Einen wichtigen endothelschützenden Effekt hat das Vitamin Folsäure, das von Vegetariern in größerer Menge aufgenommen wird als von Mischköstlern. Folsäure ist erforderlich für den Abbau von Homocystein, das neben OX-LDL ein weiterer sehr bedeutender Risikofaktor für Gefäßerkrankungen ist. Zum Homocysteinabbau werden die Vitamine B6, B12 und Folsäure benötigt, wobei der Folsäure die größte Bedeutung zukommt. Aber auch Vitamin B12 ist sehr wichtig für den Homocysteinabbau, deshalb sollten Veganer unbedingt auf eine sichere B12-Quelle achten. Wenn Vitamin B12 fehlt, steigt das Risiko für Herz-Kreislauf-Erkrankungen, das gilt in besonderem Maße für Veganer.

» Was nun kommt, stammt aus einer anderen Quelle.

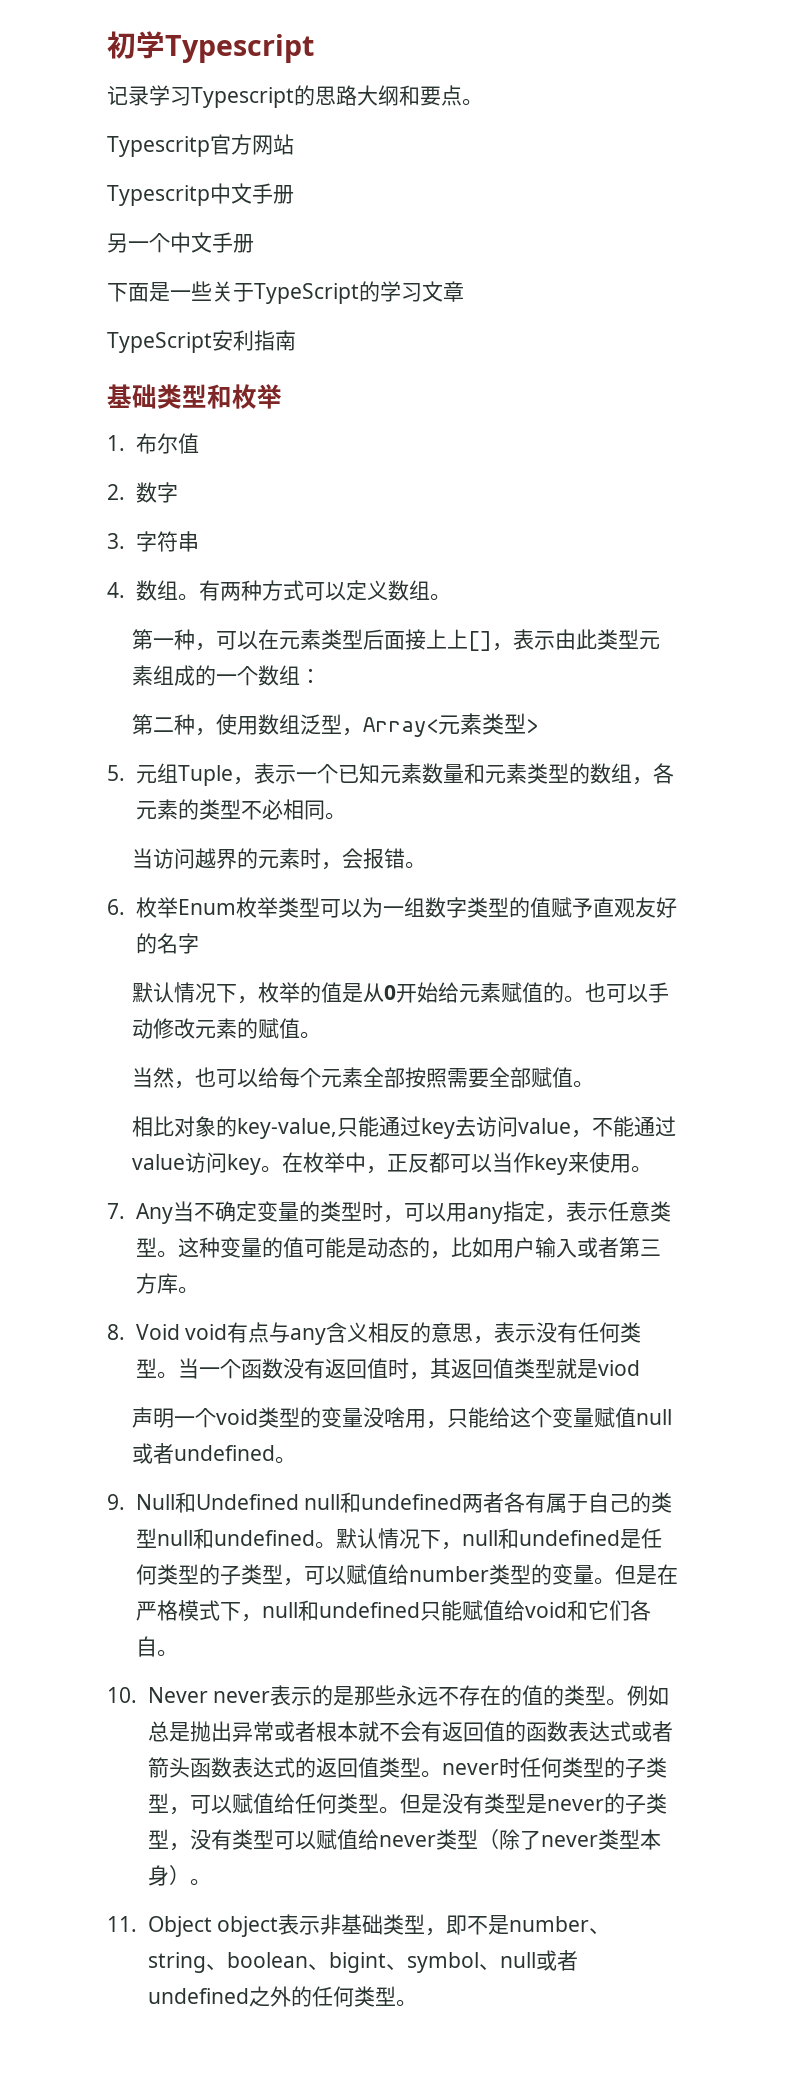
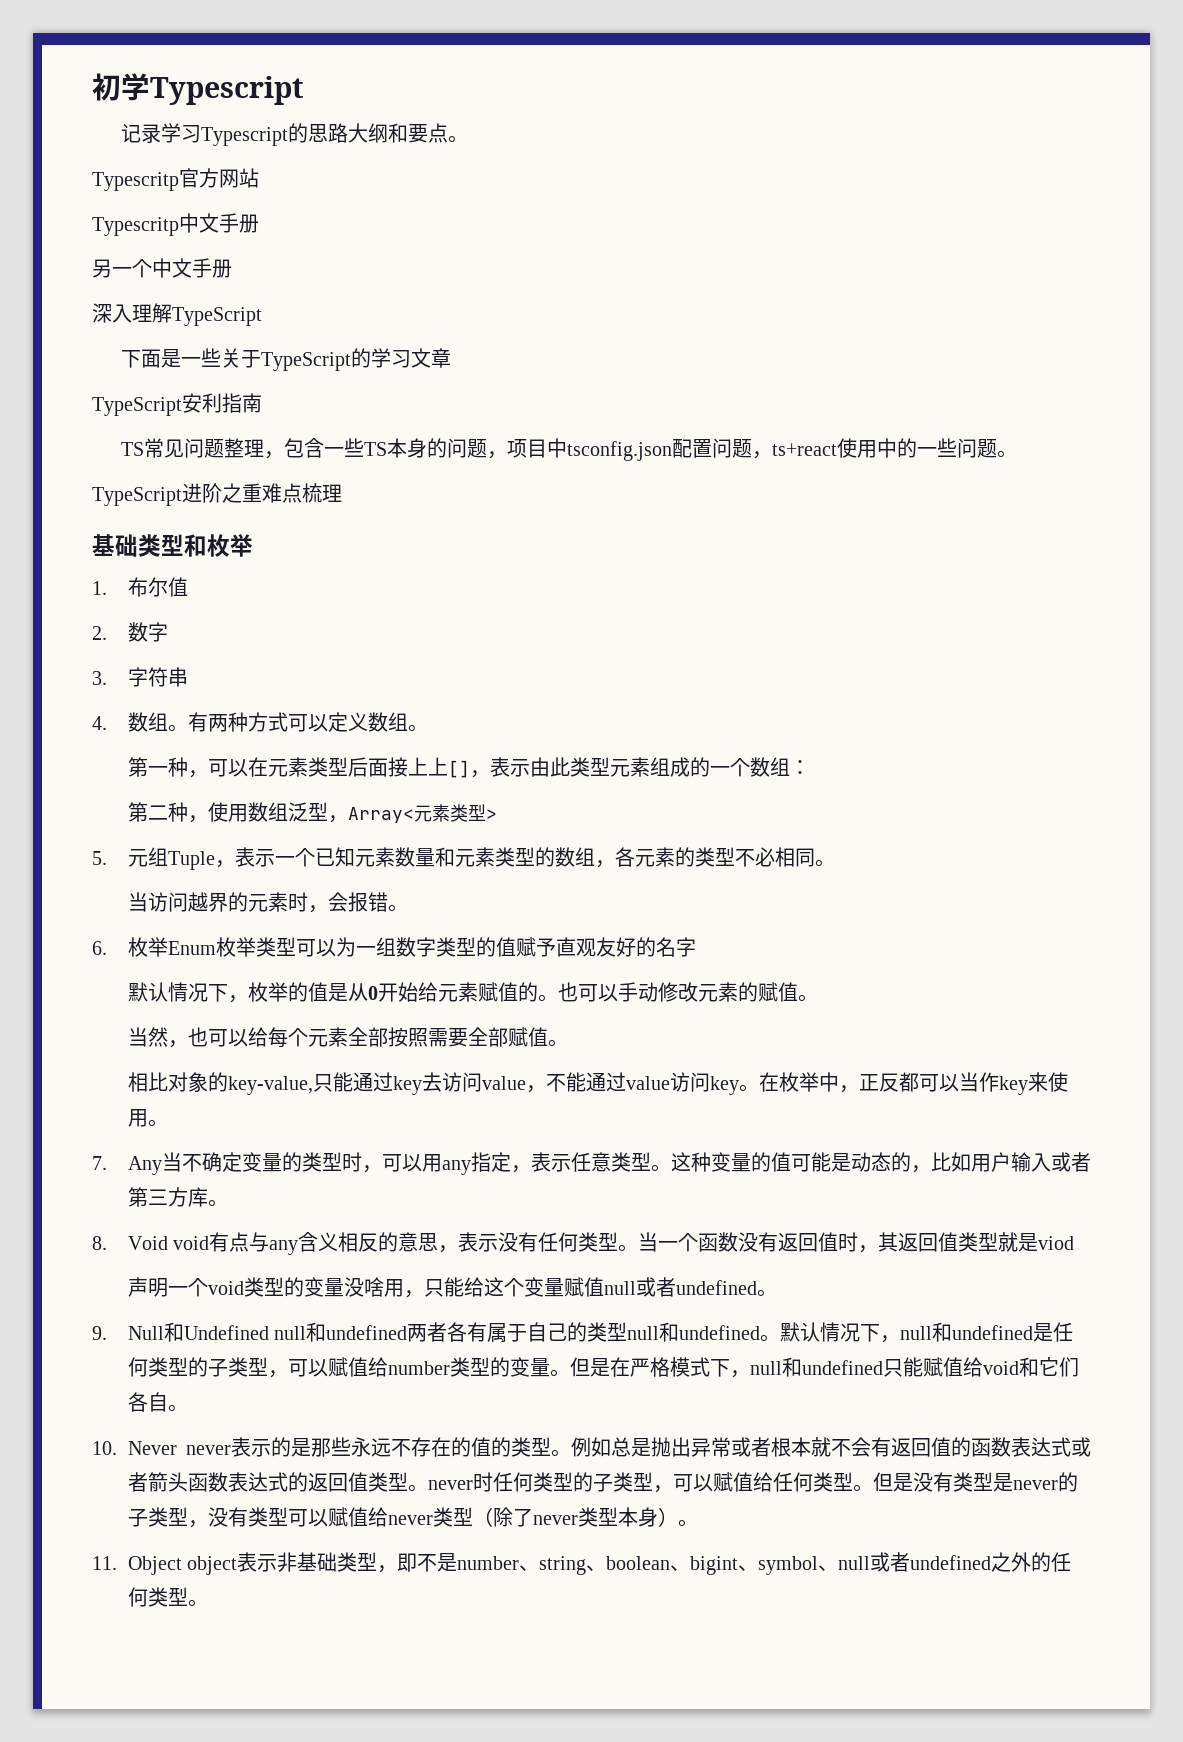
+ 深入理解TypeScript
+ TS常见问题整理，包含一些TS本身的问题，项目中tsconfig.json配置问题，ts+react使用中的一些问题。
+ TypeScript进阶之重难点梳理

Vegetarier haben meist eine niedrigere Fibrinogenkonzentration als Mischköstler, d.h. die Gerinnungsneigung des Blutes ist vermindert, was auch das Atheroskleroserisiko herabsetzt. Biologisch erzeugte pflanzliche Nahrungsmittel enthalten viel Salicylsäure, die die Verklebung der Blutplättchen vermindert und auch antientzündlich wirkt. Dieser blutverdünnende Effekt dürfte auch eine wichtige Rolle dafür spielen, dass Vegetarier seltener Herz-Kreislauf-Erkrankungen erleiden. Die vermehrte Zufuhr von Kalium und Magnesium vermindert das Risiko für den Bluthochdruck.

Das C-reaktive-Protein (CRP) ist ein gängiger Laborparameter zur Beurteilung der entzündlichen Aktivität des Stoffwechsels. Es ist hinreichend belegt, dass erhöhte CRP-Konzentrationen das Risiko für Herzinfarkt steigern. In einer kürzlich veröffentlichten Studie an fast 4000 Probanden konnte nachgewiesen werden, dass die Teilnehmer mit der höchsten Aufnahme von Pflanzenfasern die niedrigsten CRP-Konzentrationen aufwiesen.